Dans le dernier bulletin municipal il y a un article sur l'environnement. Malheureusement il s'agit de propos qu'il est de bon ton de tenir sur les déchets dans la nature et l'utilisation des déchetteries. Notre premier adjoint nous fait donc une fois de plus la morale, sans aborder les points noirs, les préoccupations ou la nécessité d'instaurer le comportement éco-citoyen. Y-a-t-il des mesures à prendre ? Des moyens à demander ? Des faits à sanctionner ? Sans aller jusqu'aux prolongements du développement durable ou le changement climatique, les sujets autour de nous abondent et l'on ne pourra faire l'économie d'y réfléchir.

Quelle est la situation ?

Commençons par le meilleur. En empruntant la cavée, au bout du village vers Gadancourt, on se retrouve sur un des meilleurs exemples de chemins creux du secteur. De plus, son sol pavé témoigne de son âge considérable. Ce bout de chemin d'à peine 200-300 mètres, bien entretenu, est un voyage dans un ailleurs intemporel. Arrivé en haut, quelques dizaines de mètres sur la gauche, il est possible de redescendre par le Saugé, avec un large panorama de la plaine et de la butte de la forêt de Galluis. A peu près à mi-hauteur, en regardant vers le village, on a une des meilleurs vue de l'église inscrite dans un écrin de verdure formé par les bois du château. Donc, en quelques dizaines de minutes, sur un parcours que même des enfants peuvent parcourir, des paysages imprenables s'offrent à nos yeux.
Mais le moins bon est omniprésent, à commencer par le cours d'eau. Jamais il n'a été autant envahi par les algues vertes. Ces algues filamenteuses qui poussent sur le lit témoignent d'une pollution par les nitrates et surtout les phosphates; leur croissance incontrôlée fini par étouffer le cours d'eau, supprimant toute forme de vie, si tant est-ce qu'il y en avait auparavant.
A cette pollution d'origine agricole se mêlent quantité de rejets dont il serait bon de chercher à déterminer les sources et les réduire, voire les supprimer. Enfin, le ru sert de collecteur des eaux pluviales, ce qui augmente le risque d'inondation en cas d'orage et constitue un gaspillage de la ressource en eau (nous reviendrons sur ce point prochainement).

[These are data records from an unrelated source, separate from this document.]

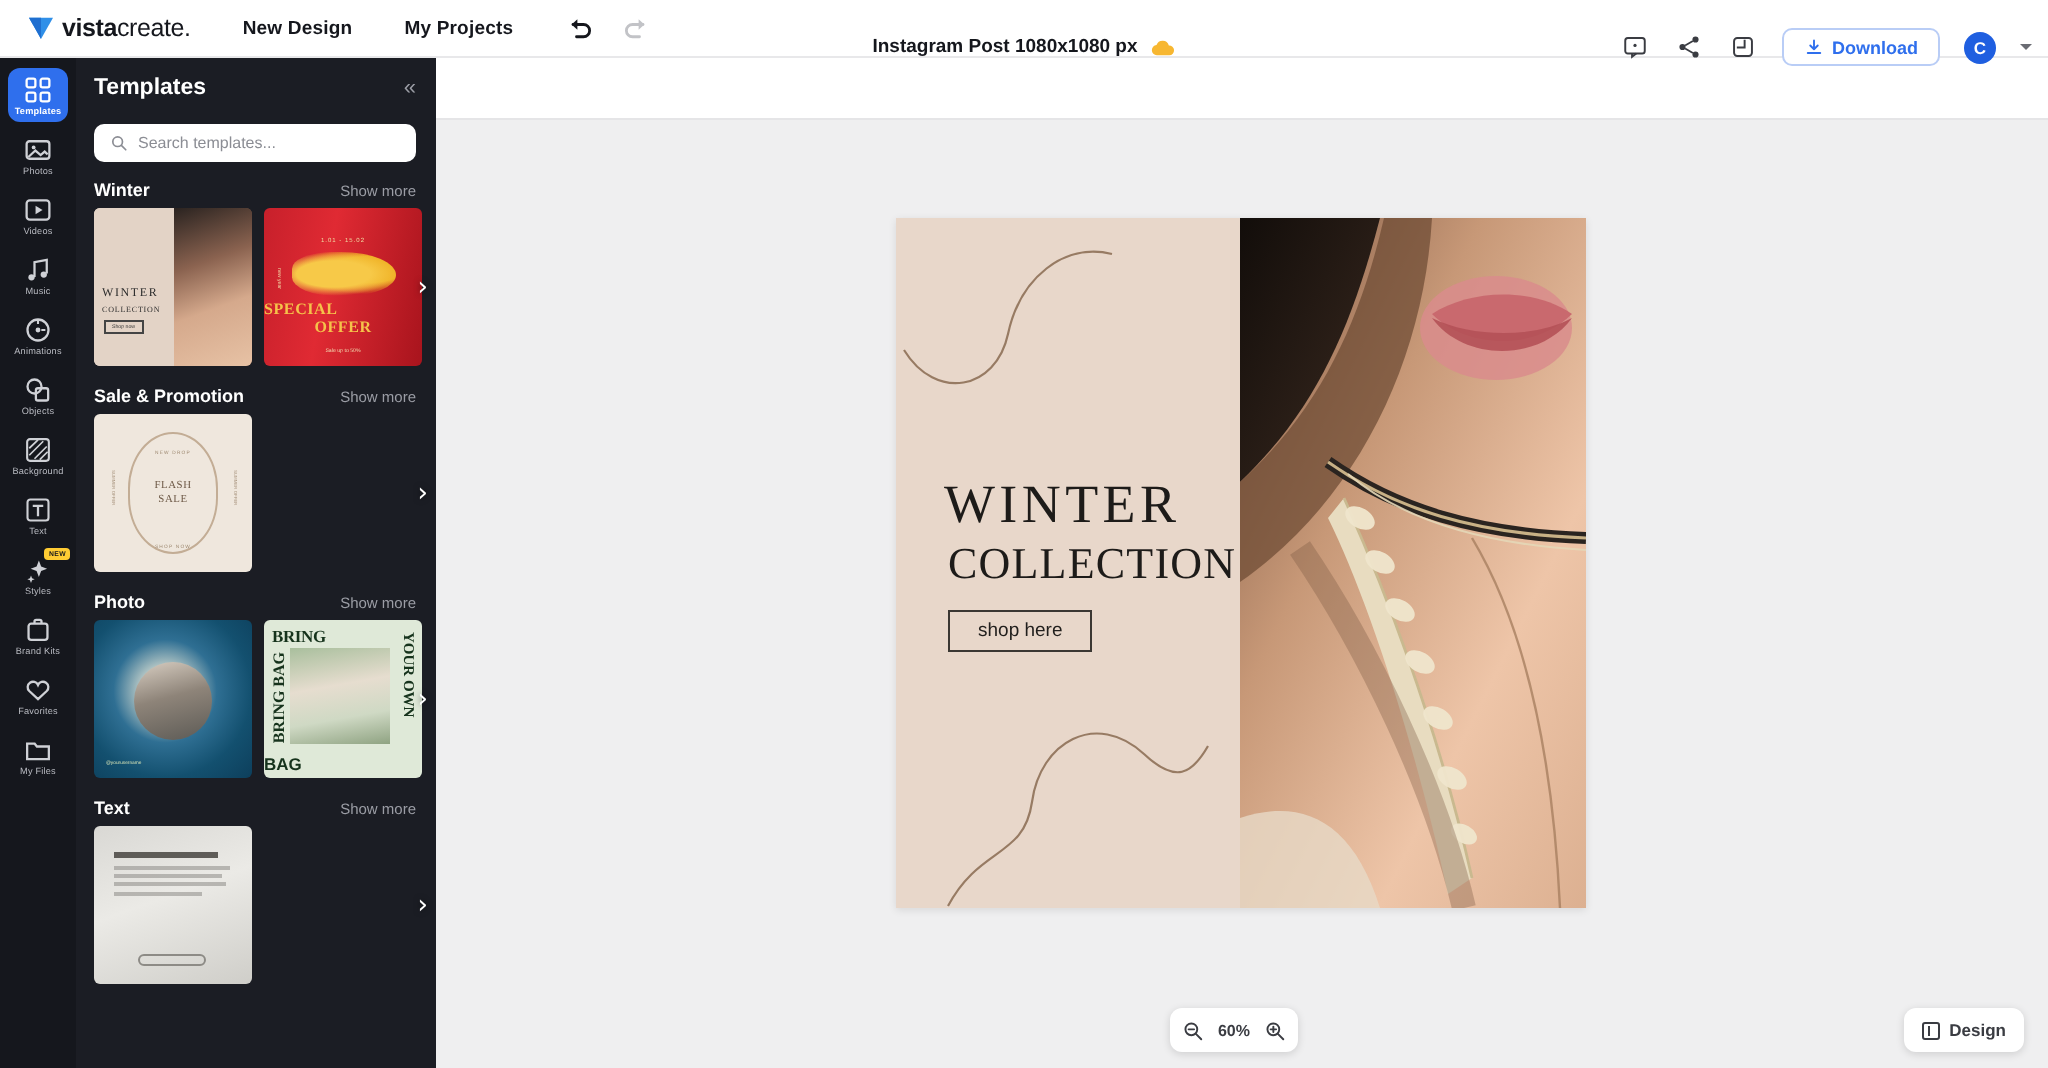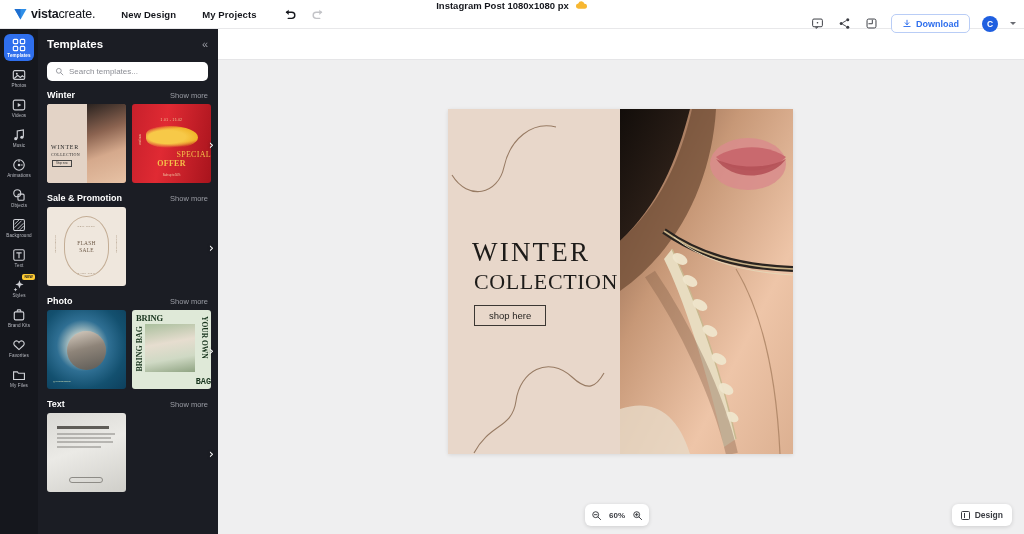"Instagram Post 1080x1080 px" .doc-title-wrap { align-items: flex-start -> flex-end }
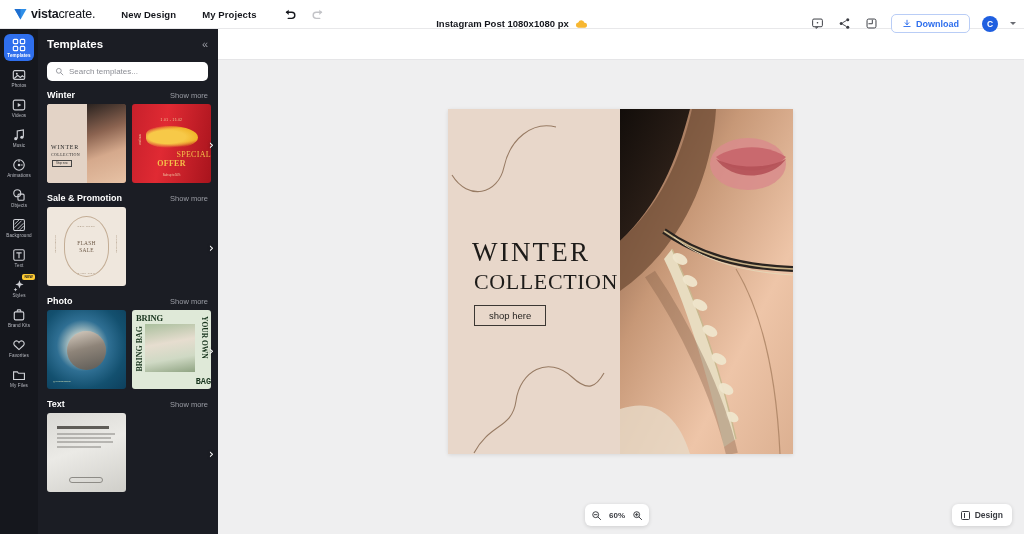"SPECIAL" .c-special .so1 { font-weight: 400 -> 700; text-align: right -> left }
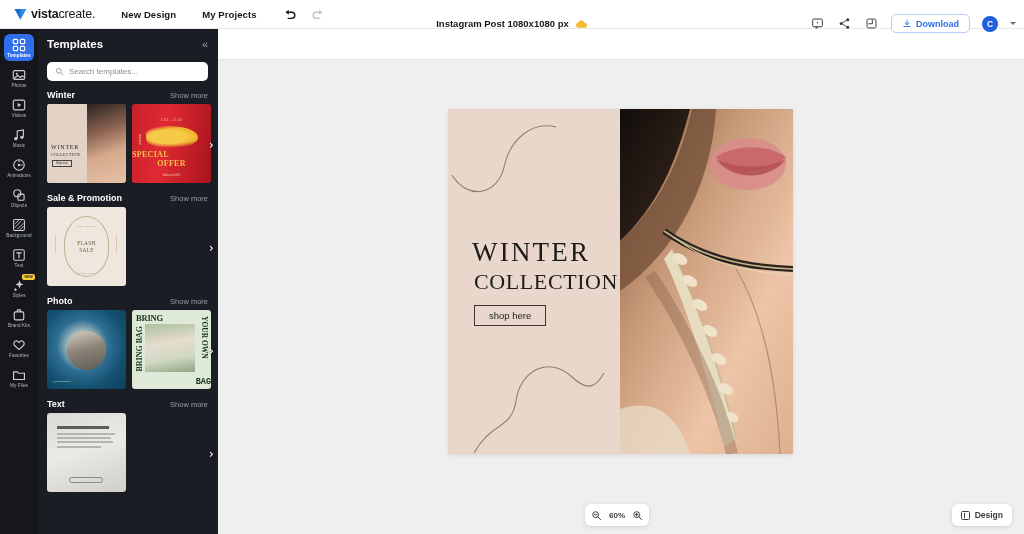"BAG" .c-bag .bg-b { font-family: Liberation Mono, monospace -> Liberation Sans, sans-serif; text-align: right -> left }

L'énorme quantité de matières en suspension, charriée par la pluie (à gauche), est rédibitoire pour les organismes aquatiques dont elle colmate les appareils respiratoires. Que dire en fin du comportement de ce riverain qui a "brûlé" les berges enherbées (à droite) avec du Round-up. Cette pratique est rigoureusement réglementée et soumise à l'autorisation de la DDAF. Outre le préjudice pour la faune aquatique, malgré les assurances du fabricant du produit, les berges se trouvent totalement déstabilisées et tout refuge naturel formé par la végétation, est durablement détruit.